= RECORDS FOR THIS EXERCISE =
Content starts

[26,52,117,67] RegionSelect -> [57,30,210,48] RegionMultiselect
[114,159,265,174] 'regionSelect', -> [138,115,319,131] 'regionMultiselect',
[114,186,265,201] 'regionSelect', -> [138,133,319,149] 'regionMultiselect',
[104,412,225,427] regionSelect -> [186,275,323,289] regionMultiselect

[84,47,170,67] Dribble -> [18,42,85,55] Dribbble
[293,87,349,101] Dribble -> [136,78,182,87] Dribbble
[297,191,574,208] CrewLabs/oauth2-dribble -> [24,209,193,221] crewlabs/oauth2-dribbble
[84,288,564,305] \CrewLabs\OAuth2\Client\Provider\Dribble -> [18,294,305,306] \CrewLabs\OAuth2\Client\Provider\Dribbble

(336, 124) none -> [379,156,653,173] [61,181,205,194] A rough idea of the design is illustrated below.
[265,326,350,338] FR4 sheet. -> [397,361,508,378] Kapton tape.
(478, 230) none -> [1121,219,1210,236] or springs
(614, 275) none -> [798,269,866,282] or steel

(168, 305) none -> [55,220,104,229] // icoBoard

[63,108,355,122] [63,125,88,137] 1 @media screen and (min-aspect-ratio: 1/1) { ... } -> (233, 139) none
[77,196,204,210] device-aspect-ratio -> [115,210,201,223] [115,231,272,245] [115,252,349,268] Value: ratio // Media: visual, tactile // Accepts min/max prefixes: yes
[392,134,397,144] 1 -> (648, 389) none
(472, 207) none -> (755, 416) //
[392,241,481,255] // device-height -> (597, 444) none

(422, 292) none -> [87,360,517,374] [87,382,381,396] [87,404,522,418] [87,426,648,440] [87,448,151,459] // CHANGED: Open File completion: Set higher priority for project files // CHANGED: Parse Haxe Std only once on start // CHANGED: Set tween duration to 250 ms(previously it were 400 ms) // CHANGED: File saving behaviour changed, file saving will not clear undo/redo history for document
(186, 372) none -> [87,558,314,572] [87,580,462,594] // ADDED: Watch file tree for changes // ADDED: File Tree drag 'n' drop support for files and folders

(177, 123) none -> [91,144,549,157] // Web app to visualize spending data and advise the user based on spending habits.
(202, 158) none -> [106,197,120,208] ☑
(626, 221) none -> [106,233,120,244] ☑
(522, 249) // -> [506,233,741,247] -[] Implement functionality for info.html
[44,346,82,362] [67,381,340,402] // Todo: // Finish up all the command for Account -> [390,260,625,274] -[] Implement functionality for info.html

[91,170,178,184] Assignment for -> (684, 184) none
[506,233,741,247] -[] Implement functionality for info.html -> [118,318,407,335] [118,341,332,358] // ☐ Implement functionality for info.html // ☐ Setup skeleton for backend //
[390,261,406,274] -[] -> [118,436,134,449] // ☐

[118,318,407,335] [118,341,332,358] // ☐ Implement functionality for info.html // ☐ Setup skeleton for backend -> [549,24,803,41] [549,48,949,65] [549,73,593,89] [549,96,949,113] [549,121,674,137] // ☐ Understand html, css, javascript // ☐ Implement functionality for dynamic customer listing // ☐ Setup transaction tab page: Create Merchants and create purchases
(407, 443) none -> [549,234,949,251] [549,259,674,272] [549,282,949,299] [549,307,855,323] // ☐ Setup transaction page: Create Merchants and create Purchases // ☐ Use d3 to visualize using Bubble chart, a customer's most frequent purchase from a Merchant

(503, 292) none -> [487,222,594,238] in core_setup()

Content ends

= TRY IT =
Once more, write out the records in full, exactly as they appear.

= RESPONSE TO THIS EXERCISE =
[26,52,117,67] RegionSelect -> [57,30,210,48] RegionMultiselect
[114,159,265,174] 'regionSelect', -> [138,115,319,131] 'regionMultiselect',
[114,186,265,201] 'regionSelect', -> [138,133,319,149] 'regionMultiselect',
[104,412,225,427] regionSelect -> [186,275,323,289] regionMultiselect

[84,47,170,67] Dribble -> [18,42,85,55] Dribbble
[293,87,349,101] Dribble -> [136,78,182,87] Dribbble
[297,191,574,208] CrewLabs/oauth2-dribble -> [24,209,193,221] crewlabs/oauth2-dribbble
[84,288,564,305] \CrewLabs\OAuth2\Client\Provider\Dribble -> [18,294,305,306] \CrewLabs\OAuth2\Client\Provider\Dribbble

(336, 124) none -> [379,156,653,173] [61,181,205,194] A rough idea of the design is illustrated below.
[265,326,350,338] FR4 sheet. -> [397,361,508,378] Kapton tape.
(478, 230) none -> [1121,219,1210,236] or springs
(614, 275) none -> [798,269,866,282] or steel

(168, 305) none -> [55,220,104,229] // icoBoard

[63,108,355,122] [63,125,88,137] 1 @media screen and (min-aspect-ratio: 1/1) { ... } -> (233, 139) none
[77,196,204,210] device-aspect-ratio -> [115,210,201,223] [115,231,272,245] [115,252,349,268] Value: ratio // Media: visual, tactile // Accepts min/max prefixes: yes
[392,134,397,144] 1 -> (648, 389) none
(472, 207) none -> (755, 416) //
[392,241,481,255] // device-height -> (597, 444) none

(422, 292) none -> [87,360,517,374] [87,382,381,396] [87,404,522,418] [87,426,648,440] [87,448,151,459] // CHANGED: Open File completion: Set higher priority for project files // CHANGED: Parse Haxe Std only once on start // CHANGED: Set tween duration to 250 ms(previously it were 400 ms) // CHANGED: File saving behaviour changed, file saving will not clear undo/redo history for document
(186, 372) none -> [87,558,314,572] [87,580,462,594] // ADDED: Watch file tree for changes // ADDED: File Tree drag 'n' drop support for files and folders

(177, 123) none -> [91,144,549,157] // Web app to visualize spending data and advise the user based on spending habits.
(202, 158) none -> [106,197,120,208] ☑
(626, 221) none -> [106,233,120,244] ☑
(522, 249) // -> [506,233,741,247] -[] Implement functionality for info.html
[44,346,82,362] [67,381,340,402] // Todo: // Finish up all the command for Account -> [390,260,625,274] -[] Implement functionality for info.html

[91,170,178,184] Assignment for -> (684, 184) none
[506,233,741,247] -[] Implement functionality for info.html -> [118,318,407,335] [118,341,332,358] // ☐ Implement functionality for info.html // ☐ Setup skeleton for backend //
[390,261,406,274] -[] -> [118,436,134,449] // ☐

[118,318,407,335] [118,341,332,358] // ☐ Implement functionality for info.html // ☐ Setup skeleton for backend -> [549,24,803,41] [549,48,949,65] [549,73,593,89] [549,96,949,113] [549,121,674,137] // ☐ Understand html, css, javascript // ☐ Implement functionality for dynamic customer listing // ☐ Setup transaction tab page: Create Merchants and create purchases
(407, 443) none -> [549,234,949,251] [549,259,674,272] [549,282,949,299] [549,307,855,323] // ☐ Setup transaction page: Create Merchants and create Purchases // ☐ Use d3 to visualize using Bubble chart, a customer's most frequent purchase from a Merchant

(503, 292) none -> [487,222,594,238] in core_setup()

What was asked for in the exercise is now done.